Anyhow that was what I thought up. Can anyone think of an more efficient way?
Also I do not understand what your code does...
hyperlisk
10-14-2007, 04:47 AM
how are the lines separated? if it's in a consistant method it's easy with a RegEx:
var a = "some\n# text \n that # \nmay\n# have\n #'s";
alert(a);
a = ("\n"+a+"\n"); // make sure it has your tag at both ends.
alert(a.replace(/\n#[^\n]*\n/g, "\n"));
I think he wants PHP, not JavaScript :P
<?php
// $text is all of that text that you want to get the lines from.
preg_match_all('/^#[^\n\r]*/im',$text,$matches);
$matches = $matches[0];
// Now $matches will be an array of those lines.
?>
Dragonkai
10-14-2007, 04:48 AM
Oh, that looks much more understandable lol.
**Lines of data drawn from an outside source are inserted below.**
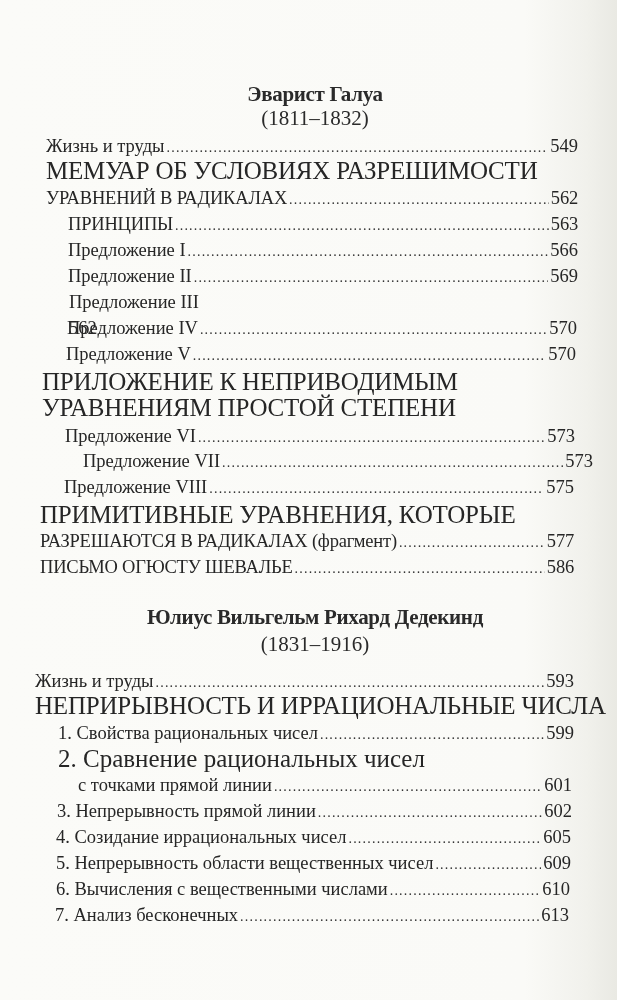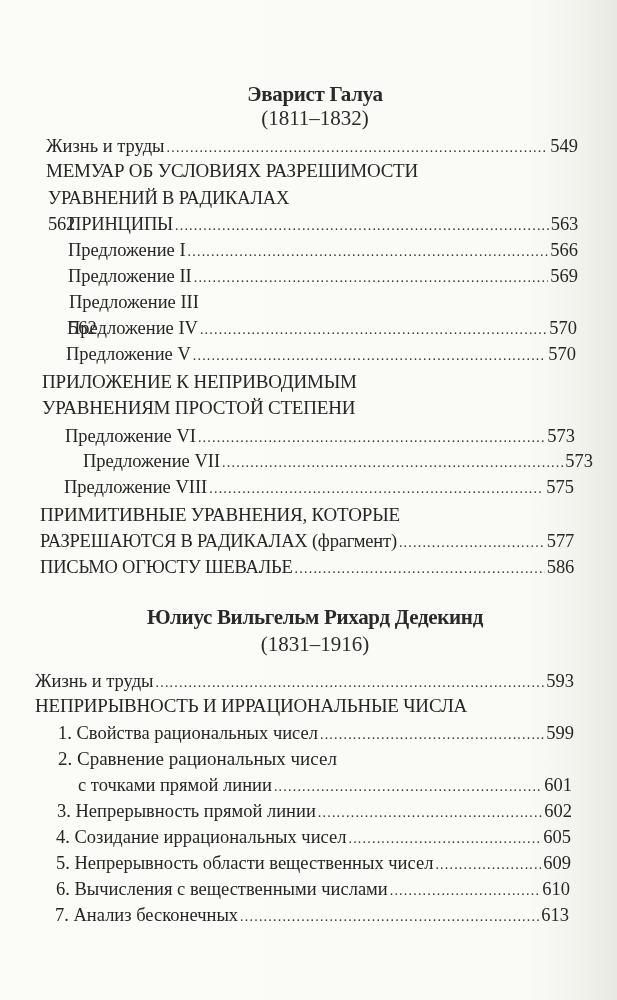--- a/index.html
+++ b/index.html
@@ -34,7 +34,7 @@
     .row .p { flex:0 0 auto; }
     .caps { letter-spacing:-0.2px; }
     .line {
-      position:absolute; font-size:19px; white-space:nowrap; line-height:26px;
+      position:absolute; font-size:25px; white-space:nowrap; line-height:26px;
     }
   </style>
 </head>

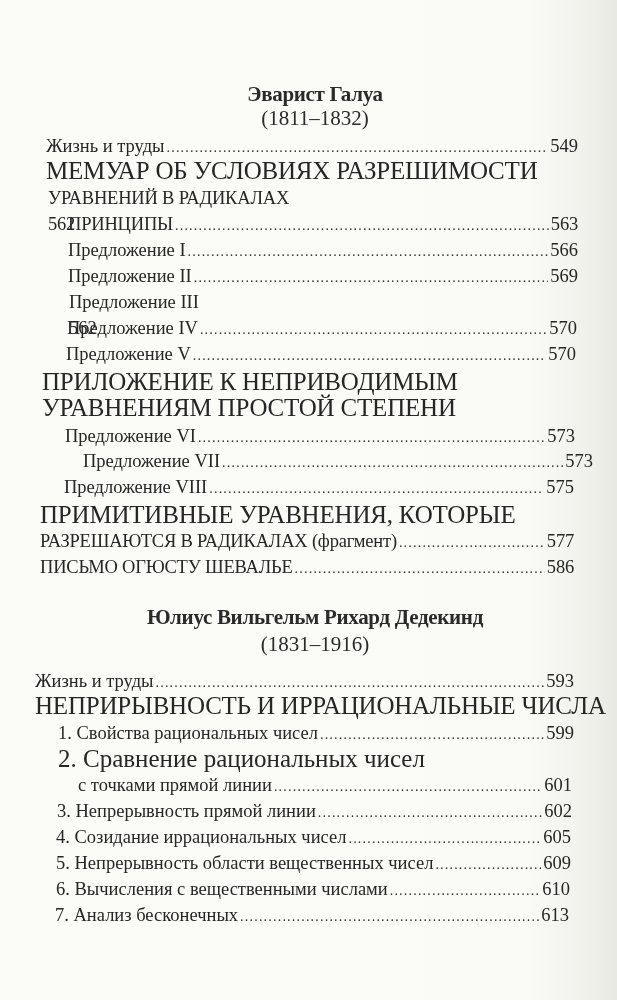--- a/index.html
+++ b/index.html
@@ -52,7 +52,7 @@
   </div>
 
   <div class="line caps" style="left:46px; top:158px;">МЕМУАР ОБ УСЛОВИЯХ РАЗРЕШИМОСТИ</div>
-  <div class="row caps" style="left:46px; width:532px; top:185px;flex-direction:column;">
+  <div class="row caps" style="left:46px; width:532px; top:185px;">
     <span class="t">УРАВНЕНИЙ В РАДИКАЛАХ</span>
     <span class="dots"></span>
     <span class="p">562</span>

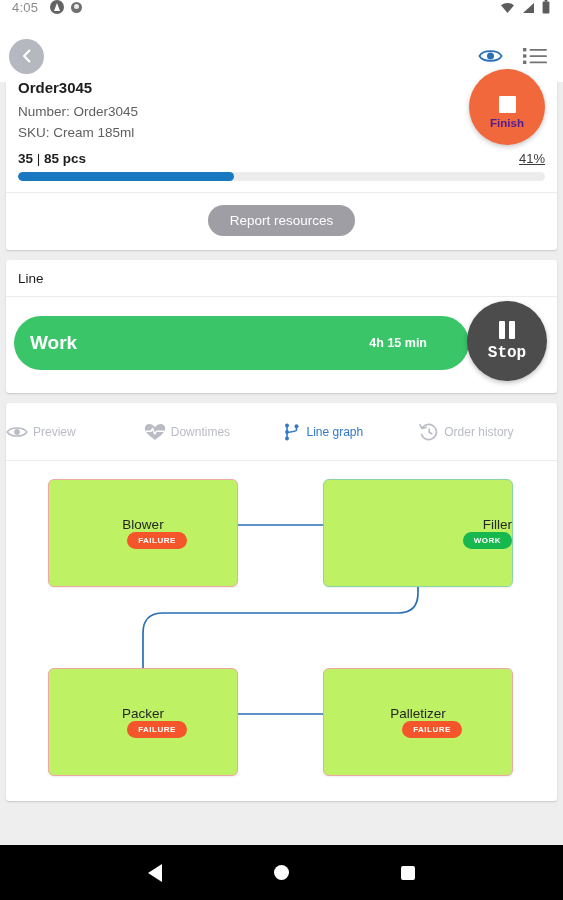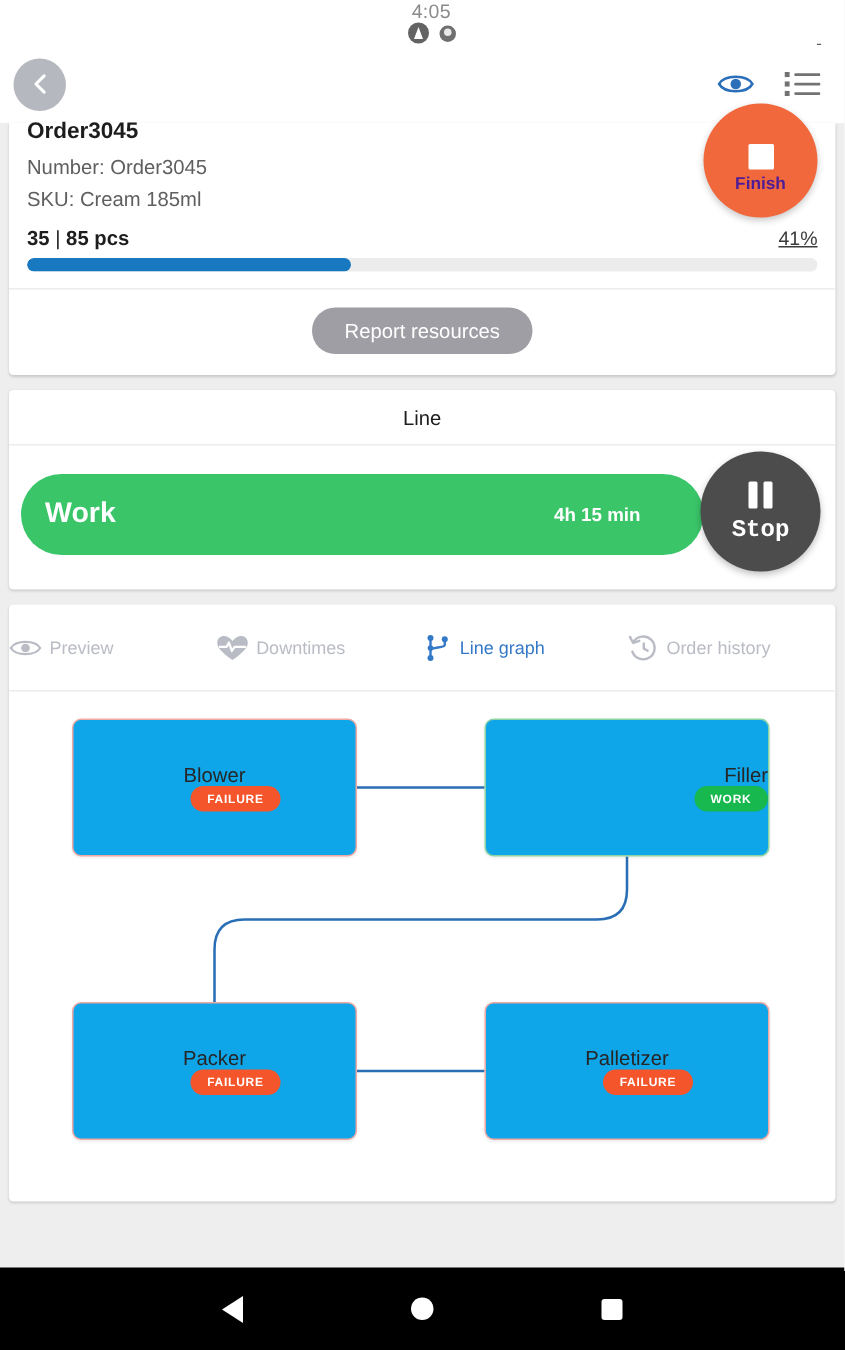--- a/index.html
+++ b/index.html
@@ -20,7 +20,7 @@
     position: absolute; top: 0; left: 0;
     width: 563px; height: 30px;
     background: #ffffff;
-    display: flex; align-items: center; flex-direction: column;
+    display: flex; align-items: flex-start;
   }
   .sb-time {
     font-size: 13px; color: #8b8b8b; margin-left: 12px; letter-spacing: .2px;

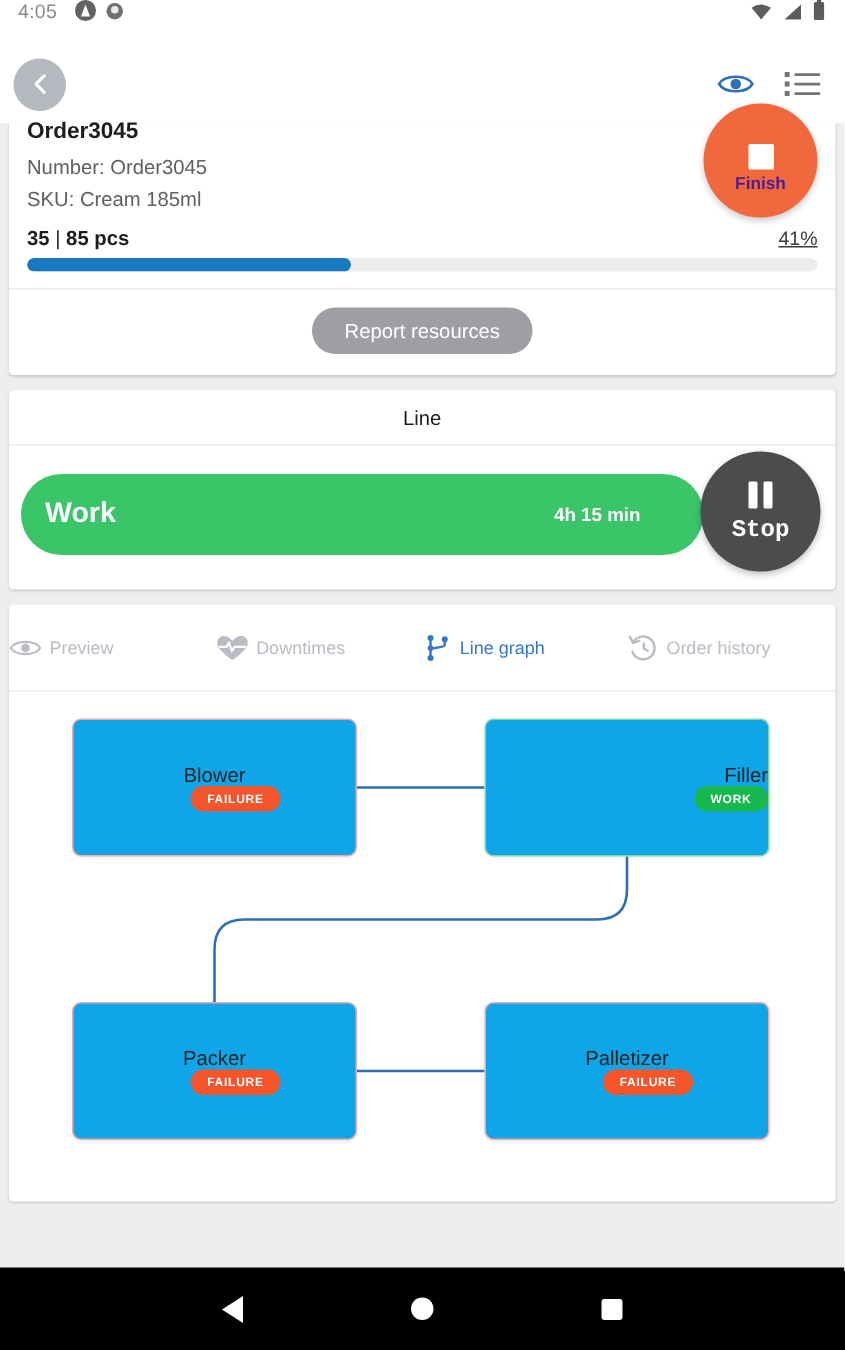--- a/index.html
+++ b/index.html
@@ -125,7 +125,6 @@
   .line-head {
     font-size: 13.5px; color: #1d1d1d; padding: 11px 12px 10px 12px;
     border-bottom: 1px solid #ececec;
-    text-align: center;
   }
   .line-body { position: relative; padding: 18px 0 18px 0; height: 96px; }
   .work-bar {

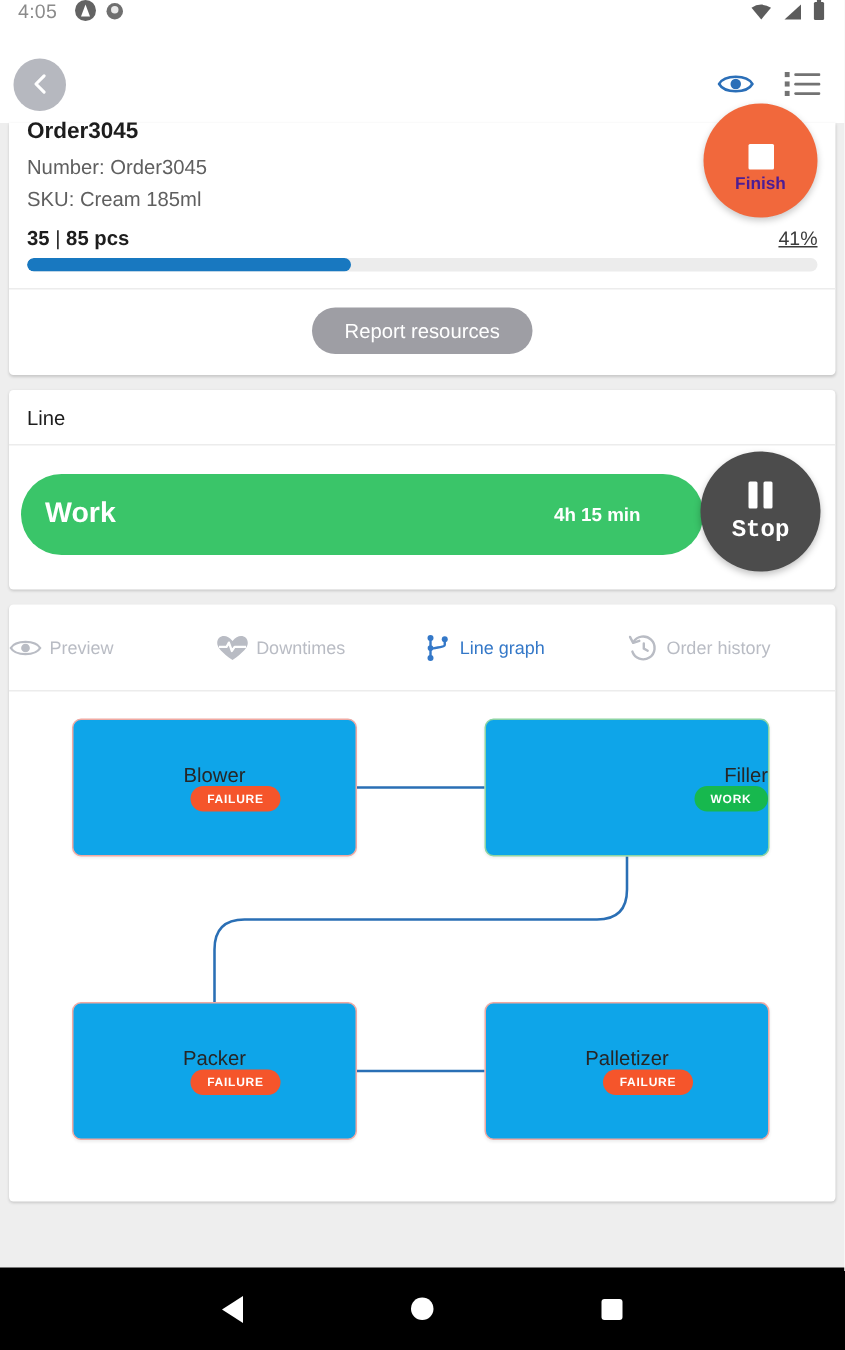--- a/index.html
+++ b/index.html
@@ -161,8 +161,8 @@
   .tab.active { color: #3478c8; }
   .graph-area { position: relative; height: 340px; }
   .node {
-    position: absolute; width: 190px; height: 92px;
-    border-radius: 6px; background: #0ea5e9;
+    position: absolute; width: 190px; height: 108px;
+    border-radius: 6px; background: #bef264;
     border: 1px solid #f0a9a2;
     display: flex; flex-direction: column; align-items: center;
     justify-content: center; gap: 0;

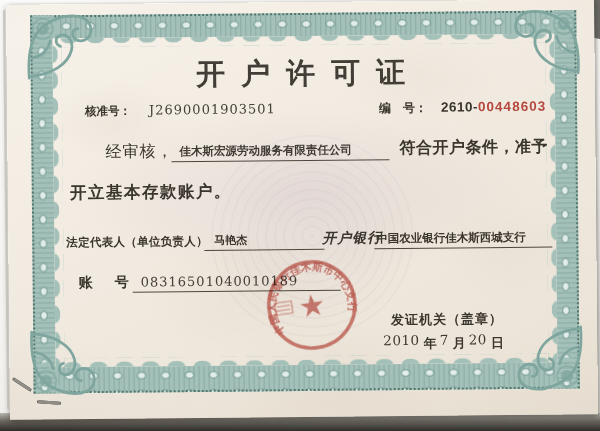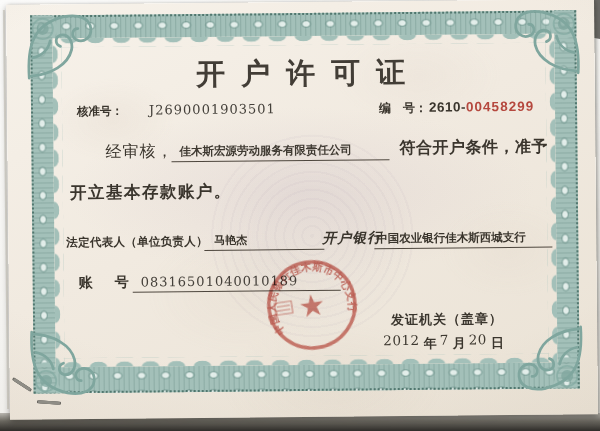--- a/index.html
+++ b/index.html
@@ -80,7 +80,7 @@
     font-size:29px;letter-spacing:16px;margin-right:-16px;color:#423d36;}
   .lbl{font-weight:700;}
   .serifnum{font-family:"DejaVu Serif","Liberation Serif",serif;}
-  .row-approval{left:70px;top:100px;font-size:11.5px;}
+  .row-approval{left:78px;top:100px;font-size:11.5px;}
   .approval-val{left:142px;top:99px;font-size:13px;letter-spacing:1px;color:#44403a;}
   .row-serial{left:372px;top:99px;font-size:12px;display:flex;align-items:baseline;}
   .serial-prefix{font-size:13.5px;font-weight:700;margin-left:2px;letter-spacing:.5px;}

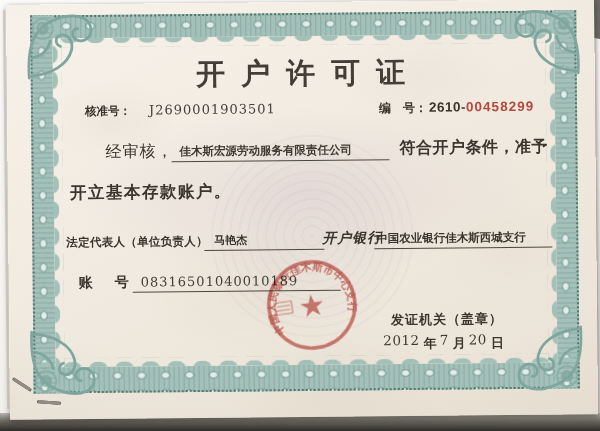--- a/index.html
+++ b/index.html
@@ -83,7 +83,7 @@
   .row-approval{left:78px;top:100px;font-size:11.5px;}
   .approval-val{left:142px;top:99px;font-size:13px;letter-spacing:1px;color:#44403a;}
   .row-serial{left:372px;top:99px;font-size:12px;display:flex;align-items:baseline;}
-  .serial-prefix{font-size:13.5px;font-weight:700;margin-left:2px;letter-spacing:.5px;}
+  .serial-prefix{font-size:13.5px;font-weight:700;margin-left:14px;letter-spacing:.5px;}
   .serial-red{font-size:13.5px;color:#b5483e;letter-spacing:1px;font-weight:600;}
   .t-shenhe{left:98px;top:138px;font-size:16px;font-weight:400;letter-spacing:1px;}
   .fill-line{border-bottom:1.5px solid #4e473e;display:flex;align-items:flex-end;}

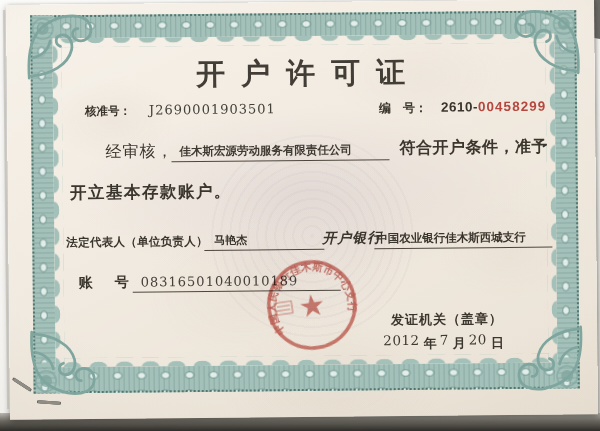--- a/index.html
+++ b/index.html
@@ -191,7 +191,7 @@
     <div class="abs ink row-serial">
       <span class="lbl">编　号：</span>
       <span class="serial-prefix">2610-</span>
-      <span class="serial-red">00458299</span>
+      <span class="serial-red">00448603</span>
     </div>
 
     <div class="abs ink t-shenhe">经审核，</div>

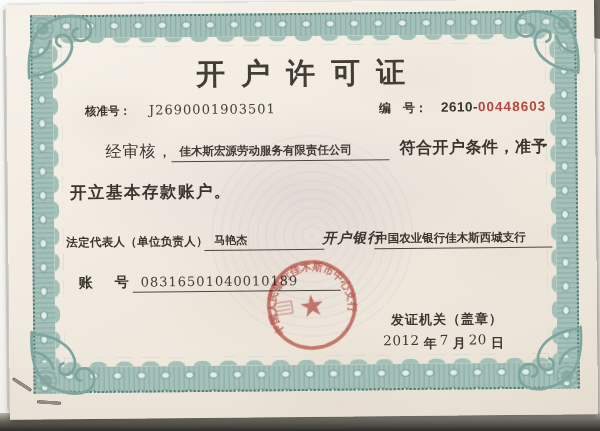--- a/index.html
+++ b/index.html
@@ -217,7 +217,7 @@
 
     <div class="abs ink t-issuer">发证机关（盖章）</div>
     <div class="abs ink date-row">
-      <span class="num">2012</span>
+      <span class="num">2010</span>
       <span class="unit">年</span>
       <span class="num">7</span>
       <span class="unit">月</span>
Anyhow... just a newbie question what does /im mean?
And thanks I'll try that out.
hyperlisk
10-14-2007, 04:53 AM
'i' tells the reular expression to make the match case-insensitive (Not really needed here, but I'm just so used to putting it :P)
'm' tells the regular expression to match across multiple lines.